Version comparison data:
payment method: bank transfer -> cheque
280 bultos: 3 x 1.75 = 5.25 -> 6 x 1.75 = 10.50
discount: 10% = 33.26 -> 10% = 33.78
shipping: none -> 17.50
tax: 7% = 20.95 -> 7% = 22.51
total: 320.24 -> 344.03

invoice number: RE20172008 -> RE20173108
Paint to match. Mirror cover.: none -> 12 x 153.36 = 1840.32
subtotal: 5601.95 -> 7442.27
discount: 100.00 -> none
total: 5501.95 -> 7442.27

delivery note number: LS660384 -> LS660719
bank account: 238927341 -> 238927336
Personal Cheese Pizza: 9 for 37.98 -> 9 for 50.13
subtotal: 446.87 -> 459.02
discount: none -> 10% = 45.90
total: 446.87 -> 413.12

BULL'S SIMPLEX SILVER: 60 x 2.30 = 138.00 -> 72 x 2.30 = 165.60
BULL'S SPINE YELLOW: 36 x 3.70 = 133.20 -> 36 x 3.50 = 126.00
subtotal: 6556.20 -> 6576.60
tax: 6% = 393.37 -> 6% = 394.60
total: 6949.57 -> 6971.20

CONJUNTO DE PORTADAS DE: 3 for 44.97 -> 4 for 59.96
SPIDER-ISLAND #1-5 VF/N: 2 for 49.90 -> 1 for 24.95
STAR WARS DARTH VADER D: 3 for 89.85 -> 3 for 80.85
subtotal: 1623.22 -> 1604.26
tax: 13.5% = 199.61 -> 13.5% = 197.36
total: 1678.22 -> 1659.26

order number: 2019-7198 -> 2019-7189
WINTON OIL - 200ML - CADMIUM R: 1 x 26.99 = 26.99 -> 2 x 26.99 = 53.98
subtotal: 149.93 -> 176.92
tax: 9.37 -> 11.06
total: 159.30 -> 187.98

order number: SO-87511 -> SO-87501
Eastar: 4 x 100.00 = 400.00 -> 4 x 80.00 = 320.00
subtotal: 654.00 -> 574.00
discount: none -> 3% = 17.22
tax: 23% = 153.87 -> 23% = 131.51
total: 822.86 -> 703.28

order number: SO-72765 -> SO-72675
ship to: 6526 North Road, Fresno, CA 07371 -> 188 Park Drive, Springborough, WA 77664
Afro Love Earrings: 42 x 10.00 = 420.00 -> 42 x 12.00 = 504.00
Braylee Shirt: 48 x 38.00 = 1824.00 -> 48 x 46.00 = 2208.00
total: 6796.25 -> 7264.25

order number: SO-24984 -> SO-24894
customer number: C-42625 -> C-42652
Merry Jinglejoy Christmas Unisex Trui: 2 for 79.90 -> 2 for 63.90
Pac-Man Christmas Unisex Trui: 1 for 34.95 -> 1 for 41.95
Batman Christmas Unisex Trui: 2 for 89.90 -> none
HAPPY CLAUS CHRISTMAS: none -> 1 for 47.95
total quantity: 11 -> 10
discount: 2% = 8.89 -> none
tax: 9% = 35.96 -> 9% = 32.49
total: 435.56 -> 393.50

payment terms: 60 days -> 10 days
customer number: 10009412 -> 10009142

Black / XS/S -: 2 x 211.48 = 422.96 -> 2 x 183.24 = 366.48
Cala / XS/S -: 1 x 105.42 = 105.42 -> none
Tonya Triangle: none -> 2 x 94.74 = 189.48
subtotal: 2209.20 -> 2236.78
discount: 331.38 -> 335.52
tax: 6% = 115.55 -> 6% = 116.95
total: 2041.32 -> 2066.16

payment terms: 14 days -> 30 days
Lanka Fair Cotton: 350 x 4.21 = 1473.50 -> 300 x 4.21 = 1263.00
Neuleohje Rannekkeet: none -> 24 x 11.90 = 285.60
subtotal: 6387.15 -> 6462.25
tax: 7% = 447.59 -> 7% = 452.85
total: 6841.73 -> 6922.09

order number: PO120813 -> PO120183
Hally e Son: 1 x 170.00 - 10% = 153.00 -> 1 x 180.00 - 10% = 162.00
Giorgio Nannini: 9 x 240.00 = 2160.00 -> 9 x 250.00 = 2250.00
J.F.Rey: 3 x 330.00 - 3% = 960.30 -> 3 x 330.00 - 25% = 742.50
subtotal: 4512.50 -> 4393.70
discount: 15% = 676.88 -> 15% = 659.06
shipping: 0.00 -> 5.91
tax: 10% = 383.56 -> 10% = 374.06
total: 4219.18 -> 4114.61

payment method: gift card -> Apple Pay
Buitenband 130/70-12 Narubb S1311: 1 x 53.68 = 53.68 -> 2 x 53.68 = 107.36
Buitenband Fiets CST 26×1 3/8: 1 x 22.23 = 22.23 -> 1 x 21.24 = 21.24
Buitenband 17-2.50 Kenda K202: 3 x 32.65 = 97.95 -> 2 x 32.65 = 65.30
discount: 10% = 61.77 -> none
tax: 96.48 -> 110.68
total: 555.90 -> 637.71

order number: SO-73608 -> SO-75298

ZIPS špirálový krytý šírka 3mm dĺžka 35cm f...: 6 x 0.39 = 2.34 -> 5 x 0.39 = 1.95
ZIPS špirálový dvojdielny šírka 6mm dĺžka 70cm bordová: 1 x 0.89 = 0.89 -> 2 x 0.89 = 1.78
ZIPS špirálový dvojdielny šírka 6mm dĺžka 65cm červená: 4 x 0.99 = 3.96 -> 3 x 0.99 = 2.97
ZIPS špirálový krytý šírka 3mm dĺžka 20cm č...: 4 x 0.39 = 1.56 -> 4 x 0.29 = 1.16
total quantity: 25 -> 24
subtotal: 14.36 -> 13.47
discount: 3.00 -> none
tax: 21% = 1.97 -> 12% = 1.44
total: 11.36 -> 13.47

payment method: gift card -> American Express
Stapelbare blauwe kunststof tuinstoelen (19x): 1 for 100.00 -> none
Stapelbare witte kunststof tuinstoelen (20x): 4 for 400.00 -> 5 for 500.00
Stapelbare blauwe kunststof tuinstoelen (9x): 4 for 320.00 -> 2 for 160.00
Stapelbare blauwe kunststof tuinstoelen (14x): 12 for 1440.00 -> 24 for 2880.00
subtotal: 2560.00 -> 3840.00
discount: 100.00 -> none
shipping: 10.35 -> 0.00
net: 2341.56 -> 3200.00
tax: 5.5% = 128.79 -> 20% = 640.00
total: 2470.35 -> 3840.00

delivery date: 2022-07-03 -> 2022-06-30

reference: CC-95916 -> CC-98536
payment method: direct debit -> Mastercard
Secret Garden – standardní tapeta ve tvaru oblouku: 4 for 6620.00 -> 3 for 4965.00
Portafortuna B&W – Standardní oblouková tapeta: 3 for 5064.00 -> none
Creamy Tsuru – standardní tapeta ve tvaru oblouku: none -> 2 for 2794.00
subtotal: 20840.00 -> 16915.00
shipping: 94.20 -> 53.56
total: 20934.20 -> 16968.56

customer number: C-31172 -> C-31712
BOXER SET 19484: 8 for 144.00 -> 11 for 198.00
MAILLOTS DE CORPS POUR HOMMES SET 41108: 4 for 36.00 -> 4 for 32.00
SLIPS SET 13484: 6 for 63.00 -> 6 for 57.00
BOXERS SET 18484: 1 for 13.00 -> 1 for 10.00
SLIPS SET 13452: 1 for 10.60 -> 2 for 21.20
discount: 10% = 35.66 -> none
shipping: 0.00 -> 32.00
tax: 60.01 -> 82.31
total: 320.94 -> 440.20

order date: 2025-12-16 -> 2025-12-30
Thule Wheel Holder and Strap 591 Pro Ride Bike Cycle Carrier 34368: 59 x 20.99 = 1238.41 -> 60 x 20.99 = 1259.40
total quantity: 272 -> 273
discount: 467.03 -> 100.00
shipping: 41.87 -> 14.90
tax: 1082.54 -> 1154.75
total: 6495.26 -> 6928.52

#### [Aim of the task]
Write the records out once more, word for word.

#### [Response box]
payment method: bank transfer -> cheque
280 bultos: 3 x 1.75 = 5.25 -> 6 x 1.75 = 10.50
discount: 10% = 33.26 -> 10% = 33.78
shipping: none -> 17.50
tax: 7% = 20.95 -> 7% = 22.51
total: 320.24 -> 344.03

invoice number: RE20172008 -> RE20173108
Paint to match. Mirror cover.: none -> 12 x 153.36 = 1840.32
subtotal: 5601.95 -> 7442.27
discount: 100.00 -> none
total: 5501.95 -> 7442.27

delivery note number: LS660384 -> LS660719
bank account: 238927341 -> 238927336
Personal Cheese Pizza: 9 for 37.98 -> 9 for 50.13
subtotal: 446.87 -> 459.02
discount: none -> 10% = 45.90
total: 446.87 -> 413.12

BULL'S SIMPLEX SILVER: 60 x 2.30 = 138.00 -> 72 x 2.30 = 165.60
BULL'S SPINE YELLOW: 36 x 3.70 = 133.20 -> 36 x 3.50 = 126.00
subtotal: 6556.20 -> 6576.60
tax: 6% = 393.37 -> 6% = 394.60
total: 6949.57 -> 6971.20

CONJUNTO DE PORTADAS DE: 3 for 44.97 -> 4 for 59.96
SPIDER-ISLAND #1-5 VF/N: 2 for 49.90 -> 1 for 24.95
STAR WARS DARTH VADER D: 3 for 89.85 -> 3 for 80.85
subtotal: 1623.22 -> 1604.26
tax: 13.5% = 199.61 -> 13.5% = 197.36
total: 1678.22 -> 1659.26

order number: 2019-7198 -> 2019-7189
WINTON OIL - 200ML - CADMIUM R: 1 x 26.99 = 26.99 -> 2 x 26.99 = 53.98
subtotal: 149.93 -> 176.92
tax: 9.37 -> 11.06
total: 159.30 -> 187.98

order number: SO-87511 -> SO-87501
Eastar: 4 x 100.00 = 400.00 -> 4 x 80.00 = 320.00
subtotal: 654.00 -> 574.00
discount: none -> 3% = 17.22
tax: 23% = 153.87 -> 23% = 131.51
total: 822.86 -> 703.28

order number: SO-72765 -> SO-72675
ship to: 6526 North Road, Fresno, CA 07371 -> 188 Park Drive, Springborough, WA 77664
Afro Love Earrings: 42 x 10.00 = 420.00 -> 42 x 12.00 = 504.00
Braylee Shirt: 48 x 38.00 = 1824.00 -> 48 x 46.00 = 2208.00
total: 6796.25 -> 7264.25

order number: SO-24984 -> SO-24894
customer number: C-42625 -> C-42652
Merry Jinglejoy Christmas Unisex Trui: 2 for 79.90 -> 2 for 63.90
Pac-Man Christmas Unisex Trui: 1 for 34.95 -> 1 for 41.95
Batman Christmas Unisex Trui: 2 for 89.90 -> none
HAPPY CLAUS CHRISTMAS: none -> 1 for 47.95
total quantity: 11 -> 10
discount: 2% = 8.89 -> none
tax: 9% = 35.96 -> 9% = 32.49
total: 435.56 -> 393.50

payment terms: 60 days -> 10 days
customer number: 10009412 -> 10009142

Black / XS/S -: 2 x 211.48 = 422.96 -> 2 x 183.24 = 366.48
Cala / XS/S -: 1 x 105.42 = 105.42 -> none
Tonya Triangle: none -> 2 x 94.74 = 189.48
subtotal: 2209.20 -> 2236.78
discount: 331.38 -> 335.52
tax: 6% = 115.55 -> 6% = 116.95
total: 2041.32 -> 2066.16

payment terms: 14 days -> 30 days
Lanka Fair Cotton: 350 x 4.21 = 1473.50 -> 300 x 4.21 = 1263.00
Neuleohje Rannekkeet: none -> 24 x 11.90 = 285.60
subtotal: 6387.15 -> 6462.25
tax: 7% = 447.59 -> 7% = 452.85
total: 6841.73 -> 6922.09

order number: PO120813 -> PO120183
Hally e Son: 1 x 170.00 - 10% = 153.00 -> 1 x 180.00 - 10% = 162.00
Giorgio Nannini: 9 x 240.00 = 2160.00 -> 9 x 250.00 = 2250.00
J.F.Rey: 3 x 330.00 - 3% = 960.30 -> 3 x 330.00 - 25% = 742.50
subtotal: 4512.50 -> 4393.70
discount: 15% = 676.88 -> 15% = 659.06
shipping: 0.00 -> 5.91
tax: 10% = 383.56 -> 10% = 374.06
total: 4219.18 -> 4114.61

payment method: gift card -> Apple Pay
Buitenband 130/70-12 Narubb S1311: 1 x 53.68 = 53.68 -> 2 x 53.68 = 107.36
Buitenband Fiets CST 26×1 3/8: 1 x 22.23 = 22.23 -> 1 x 21.24 = 21.24
Buitenband 17-2.50 Kenda K202: 3 x 32.65 = 97.95 -> 2 x 32.65 = 65.30
discount: 10% = 61.77 -> none
tax: 96.48 -> 110.68
total: 555.90 -> 637.71

order number: SO-73608 -> SO-75298

ZIPS špirálový krytý šírka 3mm dĺžka 35cm f...: 6 x 0.39 = 2.34 -> 5 x 0.39 = 1.95
ZIPS špirálový dvojdielny šírka 6mm dĺžka 70cm bordová: 1 x 0.89 = 0.89 -> 2 x 0.89 = 1.78
ZIPS špirálový dvojdielny šírka 6mm dĺžka 65cm červená: 4 x 0.99 = 3.96 -> 3 x 0.99 = 2.97
ZIPS špirálový krytý šírka 3mm dĺžka 20cm č...: 4 x 0.39 = 1.56 -> 4 x 0.29 = 1.16
total quantity: 25 -> 24
subtotal: 14.36 -> 13.47
discount: 3.00 -> none
tax: 21% = 1.97 -> 12% = 1.44
total: 11.36 -> 13.47

payment method: gift card -> American Express
Stapelbare blauwe kunststof tuinstoelen (19x): 1 for 100.00 -> none
Stapelbare witte kunststof tuinstoelen (20x): 4 for 400.00 -> 5 for 500.00
Stapelbare blauwe kunststof tuinstoelen (9x): 4 for 320.00 -> 2 for 160.00
Stapelbare blauwe kunststof tuinstoelen (14x): 12 for 1440.00 -> 24 for 2880.00
subtotal: 2560.00 -> 3840.00
discount: 100.00 -> none
shipping: 10.35 -> 0.00
net: 2341.56 -> 3200.00
tax: 5.5% = 128.79 -> 20% = 640.00
total: 2470.35 -> 3840.00

delivery date: 2022-07-03 -> 2022-06-30

reference: CC-95916 -> CC-98536
payment method: direct debit -> Mastercard
Secret Garden – standardní tapeta ve tvaru oblouku: 4 for 6620.00 -> 3 for 4965.00
Portafortuna B&W – Standardní oblouková tapeta: 3 for 5064.00 -> none
Creamy Tsuru – standardní tapeta ve tvaru oblouku: none -> 2 for 2794.00
subtotal: 20840.00 -> 16915.00
shipping: 94.20 -> 53.56
total: 20934.20 -> 16968.56

customer number: C-31172 -> C-31712
BOXER SET 19484: 8 for 144.00 -> 11 for 198.00
MAILLOTS DE CORPS POUR HOMMES SET 41108: 4 for 36.00 -> 4 for 32.00
SLIPS SET 13484: 6 for 63.00 -> 6 for 57.00
BOXERS SET 18484: 1 for 13.00 -> 1 for 10.00
SLIPS SET 13452: 1 for 10.60 -> 2 for 21.20
discount: 10% = 35.66 -> none
shipping: 0.00 -> 32.00
tax: 60.01 -> 82.31
total: 320.94 -> 440.20

order date: 2025-12-16 -> 2025-12-30
Thule Wheel Holder and Strap 591 Pro Ride Bike Cycle Carrier 34368: 59 x 20.99 = 1238.41 -> 60 x 20.99 = 1259.40
total quantity: 272 -> 273
discount: 467.03 -> 100.00
shipping: 41.87 -> 14.90
tax: 1082.54 -> 1154.75
total: 6495.26 -> 6928.52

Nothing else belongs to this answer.